• **Instructions for the task**: Repeat the records below exactly, from the first line through the line containing "-135,7 +135,7 @@", and leave out any pictures.

• **Data shown**:
• • •
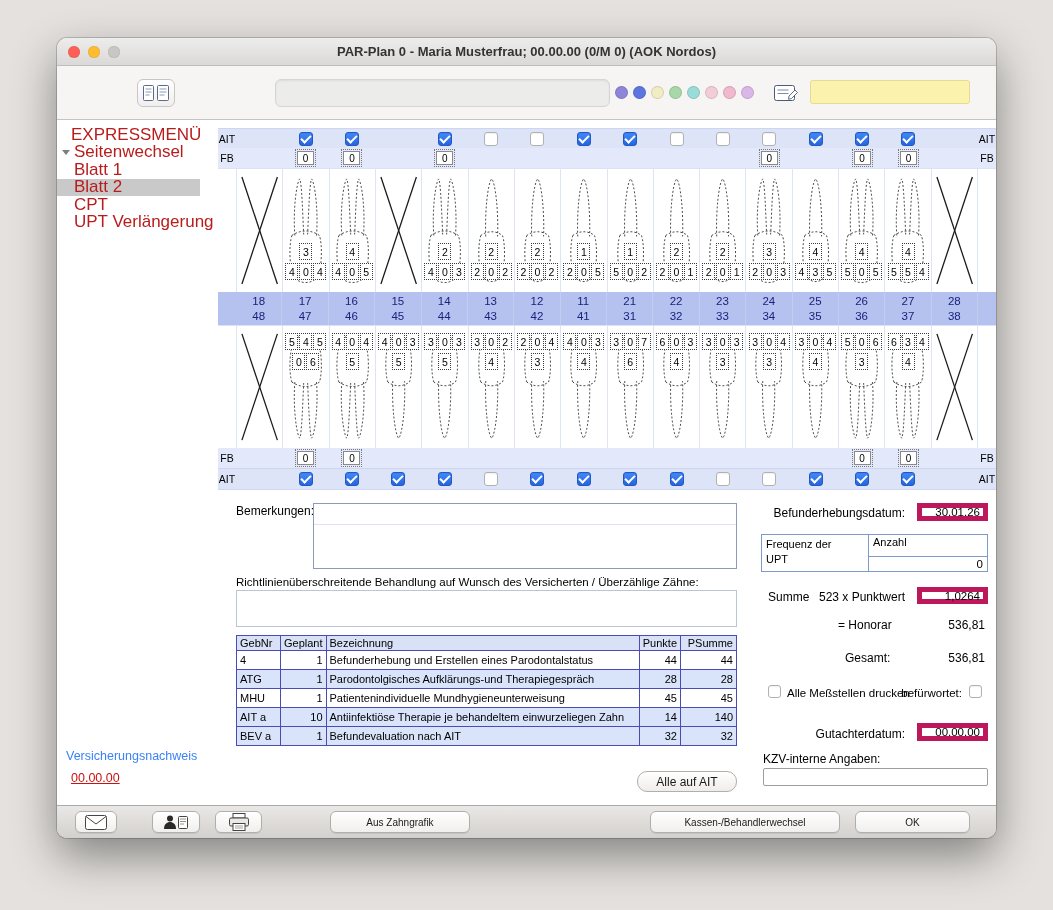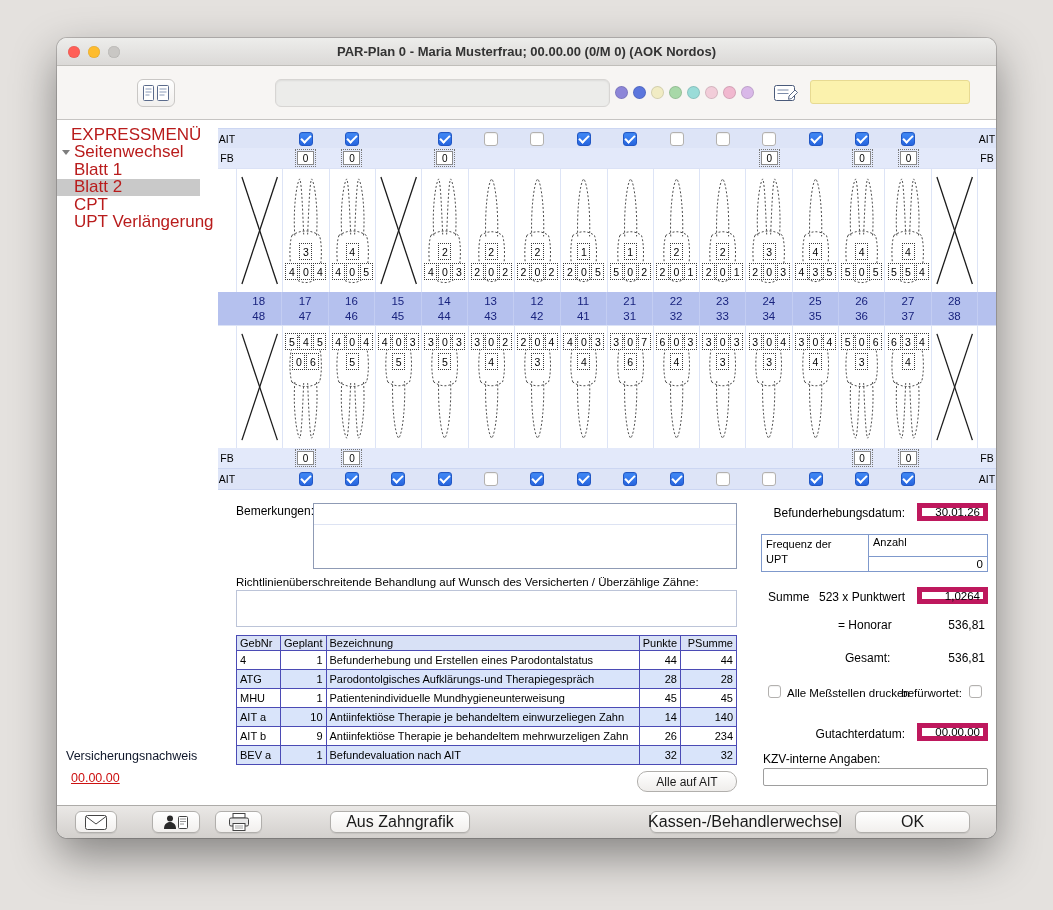--- a/index.html
+++ b/index.html
@@ -985,13 +985,6 @@
                 <td class="c3">14</td>
                 <td class="c4">140</td>
               </tr>
-              <tr>
-                <td class="c0">AIT b</td>
-                <td class="c1">9</td>
-                <td class="c2">Antiinfektiöse Therapie je behandeltem mehrwurzeligen Zahn</td>
-                <td class="c3">26</td>
-                <td class="c4">234</td>
-              </tr>
               <tr class="alt">
                 <td class="c0">BEV a</td>
                 <td class="c1">1</td>

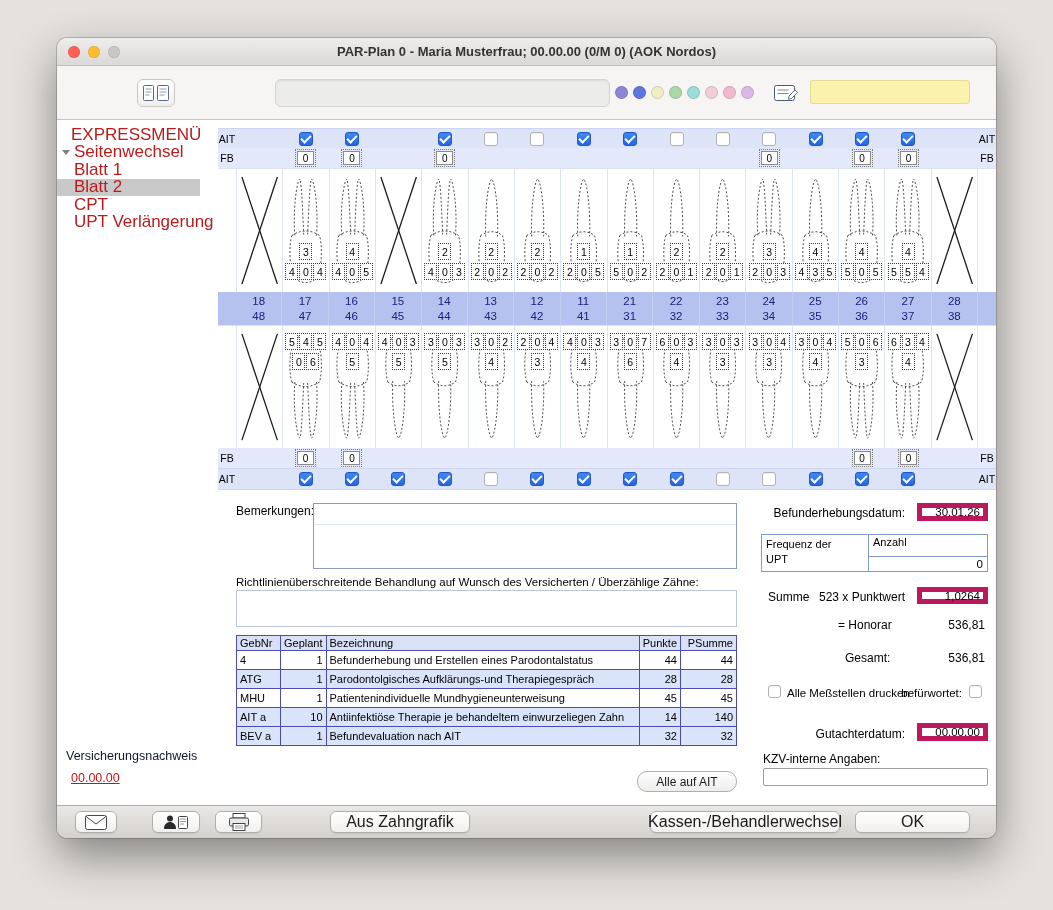--- a/index.html
+++ b/index.html
@@ -42,7 +42,7 @@
   .chev { width:0; height:0; border-left:4px solid transparent; border-right:4px solid transparent;
           border-top:5px solid #7e7e7e; display:inline-block; margin-right:4px; }
   .sb-bottom { position:absolute; left:9px; bottom:20px; }
-  .vers-label { font-size:12.5px; color:#0f172a; }
+  .vers-label { font-size:12.5px; color:#3b82f6; }
   .vers-date { margin:8px 0 0 5px; font-size:12.5px; color:#cc1111; text-decoration:underline; cursor:pointer; }
 
   .main { flex:1; position:relative; background:#fff; }

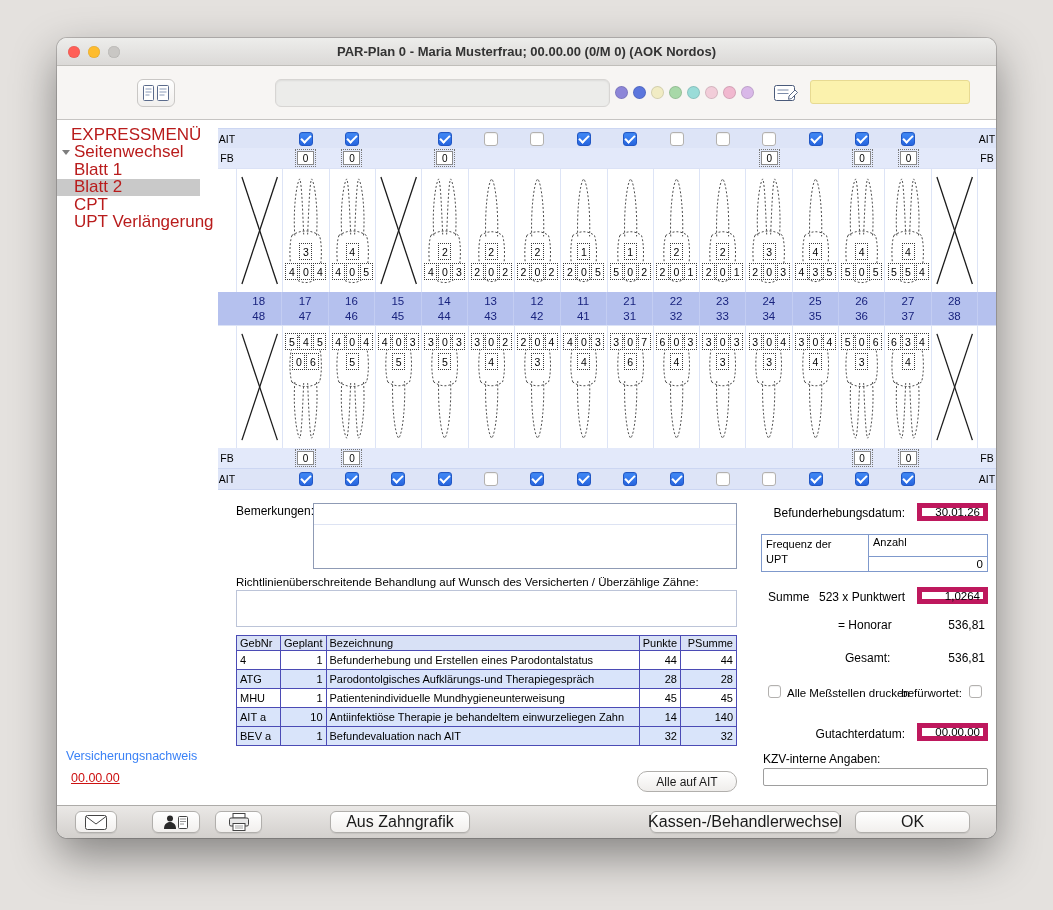--- a/index.html
+++ b/index.html
@@ -135,7 +135,7 @@
   
   .footer { height:33px; background:linear-gradient(#eae8e6,#d3d0cd); border-top:1px solid #adaba8; position:relative; flex:0 0 auto; }
   .fbtn { position:absolute; top:5px; height:22px; border-radius:6px; background:linear-gradient(#fff,#f1efed);
-          border:1px solid #b1afac; box-shadow:0 1px 1px rgba(0,0,0,.08); font-size:16px; color:#1a1a1a;
+          border:1px solid #b1afac; box-shadow:0 1px 1px rgba(0,0,0,.08); font-size:10px; color:#1a1a1a;
           font-family:inherit; display:flex; align-items:center; justify-content:center; }
   .fbtn.mail { left:18px; width:42px; }
   .fbtn.person { left:95px; width:48px; }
• • •
• **Result for this task**:
--- a/index.html
+++ b/index.html
@@ -985,13 +985,6 @@
                 <td class="c3">14</td>
                 <td class="c4">140</td>
               </tr>
-              <tr>
-                <td class="c0">AIT b</td>
-                <td class="c1">9</td>
-                <td class="c2">Antiinfektiöse Therapie je behandeltem mehrwurzeligen Zahn</td>
-                <td class="c3">26</td>
-                <td class="c4">234</td>
-              </tr>
               <tr class="alt">
                 <td class="c0">BEV a</td>
                 <td class="c1">1</td>

--- a/index.html
+++ b/index.html
@@ -42,7 +42,7 @@
   .chev { width:0; height:0; border-left:4px solid transparent; border-right:4px solid transparent;
           border-top:5px solid #7e7e7e; display:inline-block; margin-right:4px; }
   .sb-bottom { position:absolute; left:9px; bottom:20px; }
-  .vers-label { font-size:12.5px; color:#0f172a; }
+  .vers-label { font-size:12.5px; color:#3b82f6; }
   .vers-date { margin:8px 0 0 5px; font-size:12.5px; color:#cc1111; text-decoration:underline; cursor:pointer; }
 
   .main { flex:1; position:relative; background:#fff; }

--- a/index.html
+++ b/index.html
@@ -135,7 +135,7 @@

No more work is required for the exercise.